Publicado em 11/02/2016 23:09 em Empresas

A tecnológica portuguesa Novabase atingiu ou excedeu os seus objectivos para 2015 e mais do que duplicou os seus lucros no ano passado, com resultados líquidos de 7,4 milhões de euros.

Em encontro com a imprensa, o presidente da companhia, Paulo Salvado, indicou que o volume de negócios da Novabase cresceu 5%, para 231,6 milhões de euros, acima do objectivo de 225 milhões, com aumento de 22% no negócio internacional e uma queda de 6% das receitas em Portugal.

Os serviços representaram no ano passado quase três quartos (73%) do volume de negócios total da tecnológica.

O presidente e administrador-delegado da Novabase salientou que o mercado português está difícil e o crescimento económico não se materializou nos investimentos dos clientes nacionais em tecnologias da informação (TI).

A retoma do mercado português ainda não se nota, observou.

A nível internacional, a empresa facturou 105,5 milhões de euros no ano passado, o que representou 46% do volume de negócios, mais 7 pontos percentuais do que em 2014.

Os lucros mais do que duplicaram, crescendo 139%, devido a uma maior selectividade na actividade e saída de negócios com margens muito baixas e a resultados financeiros positivos de 600 mil euros, que comparam com prejuízo financeiro de quase 2 milhões de euros em 2014.

Paulo Salvado adiantou que no ano passado a Novabase gerou fluxos de caixa de 11,3 milhões de euros e investiu fortemente em investigação e desenvolvimento (I&D), fazendo parte das 100 empresas de TI europeias com maior despesa em I&D.

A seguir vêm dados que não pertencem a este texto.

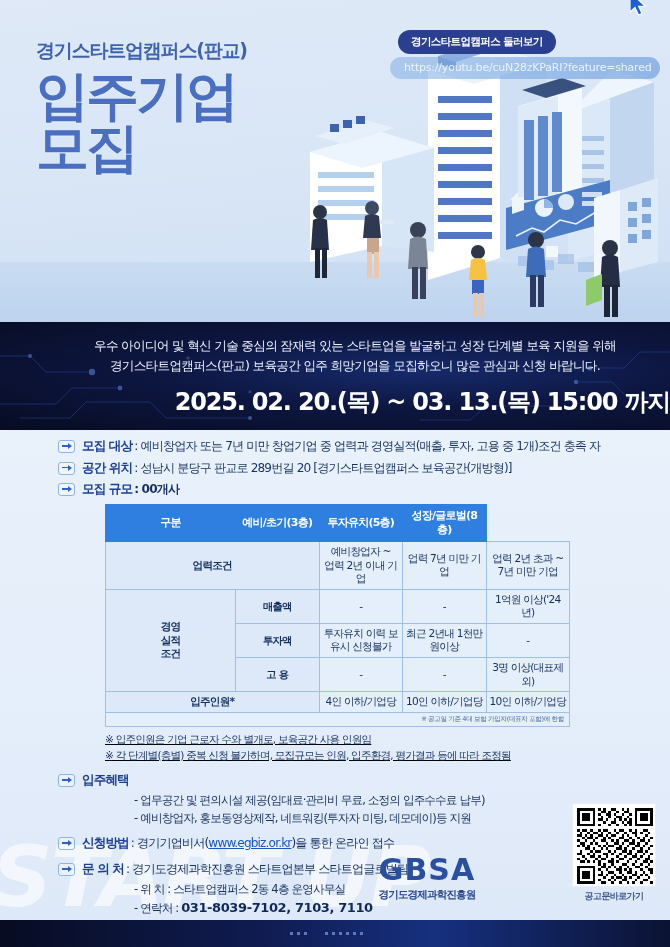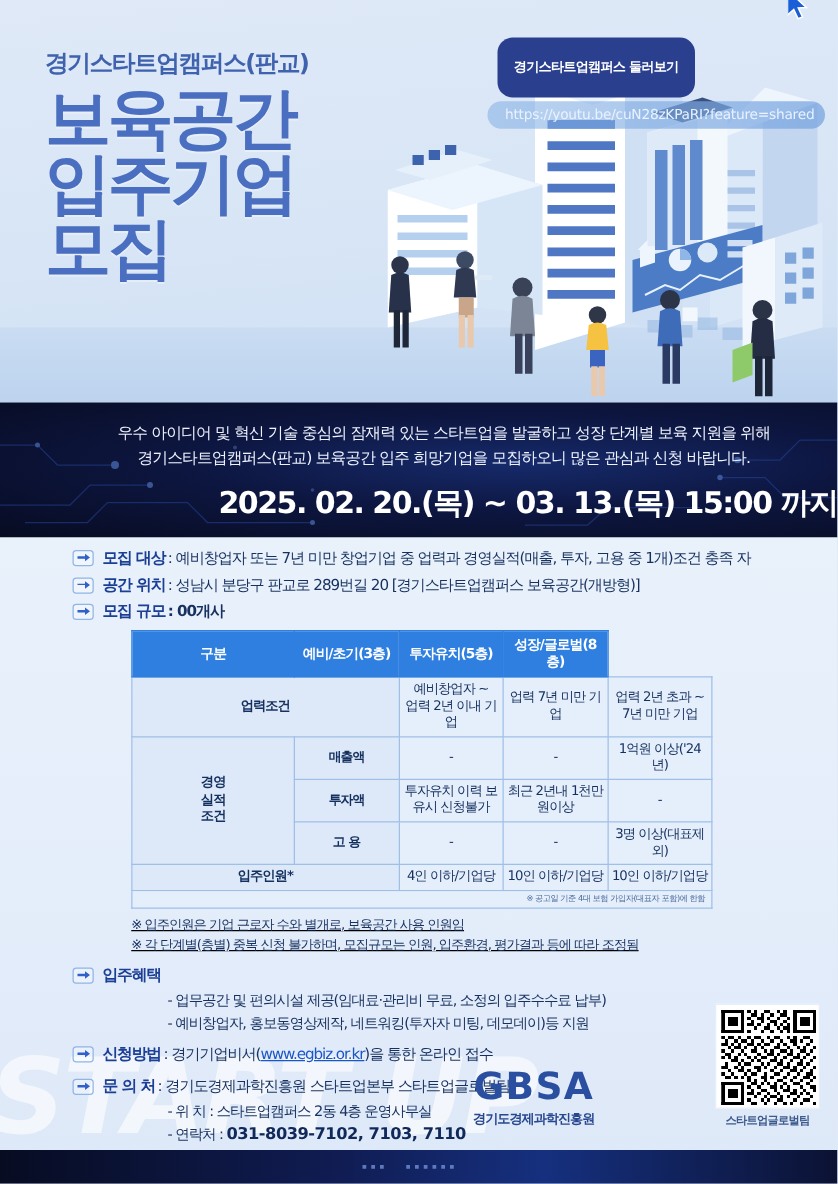"경기스타트업캠퍼스 둘러보기" .yt-badge { padding: 17px 13px -> 5px 13px }
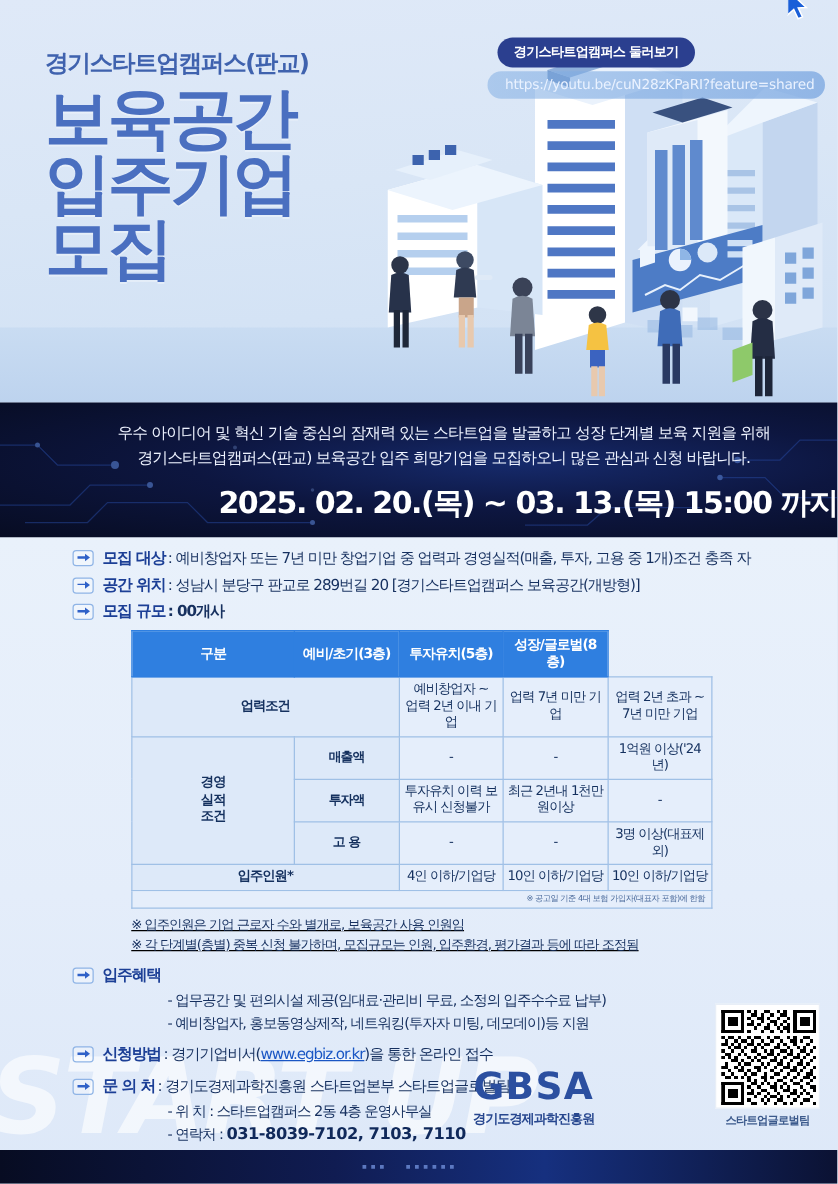"보육공간" span { html: <span>보육공간</span> -> none }
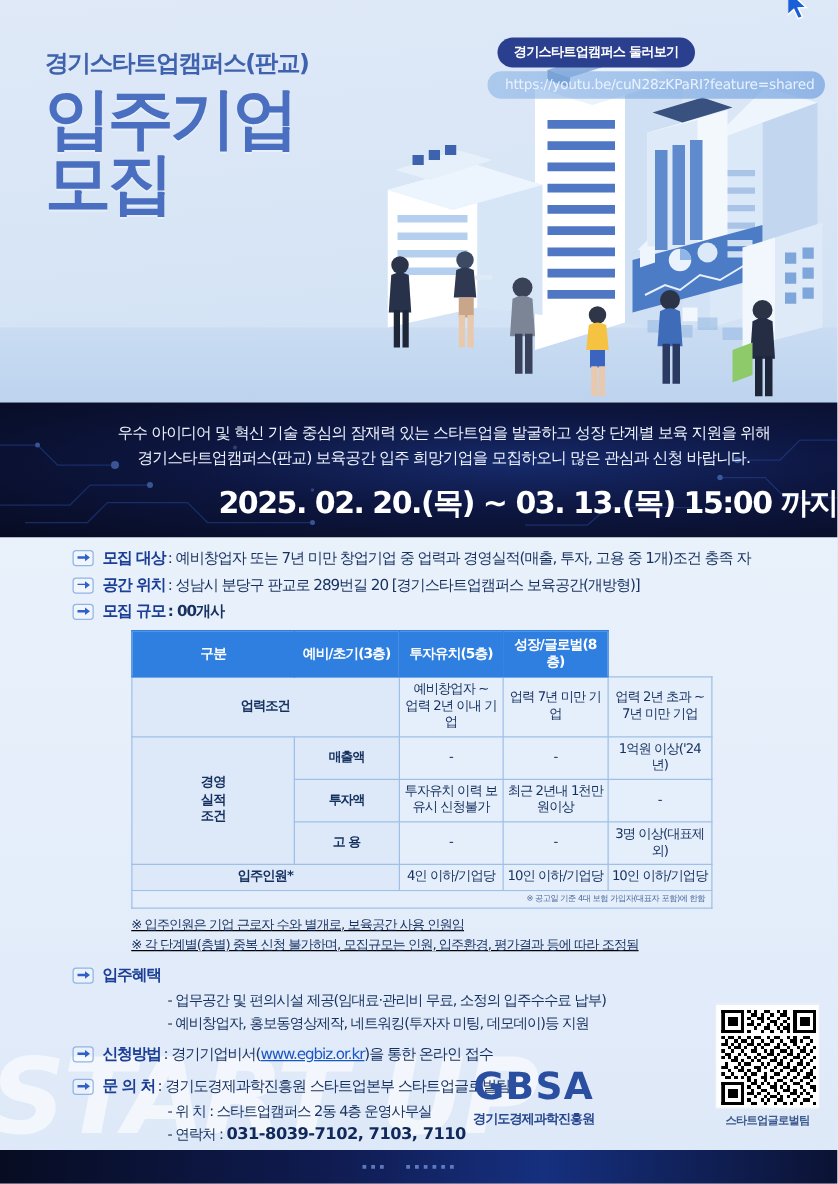"스타트업글로벌팀" div.qr-label { text: 스타트업글로벌팀 -> 공고문바로가기 }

Durante 2015, a tecnológica constituiu a empresa Celfocus no Reino Unido e ganhou dois projectos nos Estados Unidos, um com um dos maiores bancos do mundo e outro, em parceria com uma empresa holandesa, com uma grande empresa da área alimentar, acrescentou Salvado.

Adiantou que a companhia continuou em 2015 a contratar, tal como sucedeu em anos anteriores, e o seu emprego aumentou 3% no ano passado, para 2 390 trabalhadores, dos quais 2 176 em Portugal e 214 no estrangeiro.

Para o ano em curso, o objectivo é um volume de negócios de 215 milhões de euros, uma redução face a 2015 que se deve à necessidade de sair de áreas de negócio com margens muito baixas, que não geram resultados positivos, e de, no plano internacional, limitar a exposição a mercados emergentes com maior risco, nomeadamente africanos, adequando a actividade aos riscos existentes.

Para 2016, Paulo Salvado disse que a prioridade da Novabase continuará a ser a internacionalização, adaptando a actividade ao contexto específico dos mercados onde opera, tendo como objectivo manter um peso da actividade internacional no volume de negócios acima dos 45%.

O presidente da tecnológica salientou que, com a dimensão a que a Novabase chegou, é inevitável o crescimento fora de Portugal, porque deixar de crescer é morrer.

Observou, no entanto, que estar em 35 mercados, como acontece actualmente, «não é uma coisa muito boa» porque a Novabase tem uma dimensão muito pequena à escala global, destacando que a companhia abriu uma porta nos Estados Unidos mas não pretende abrir em mais nenhum país.

A Novabase apostará, também, na diferenciação da oferta através do investimento em investigação e desenvolvimento e em metodologias inovadores.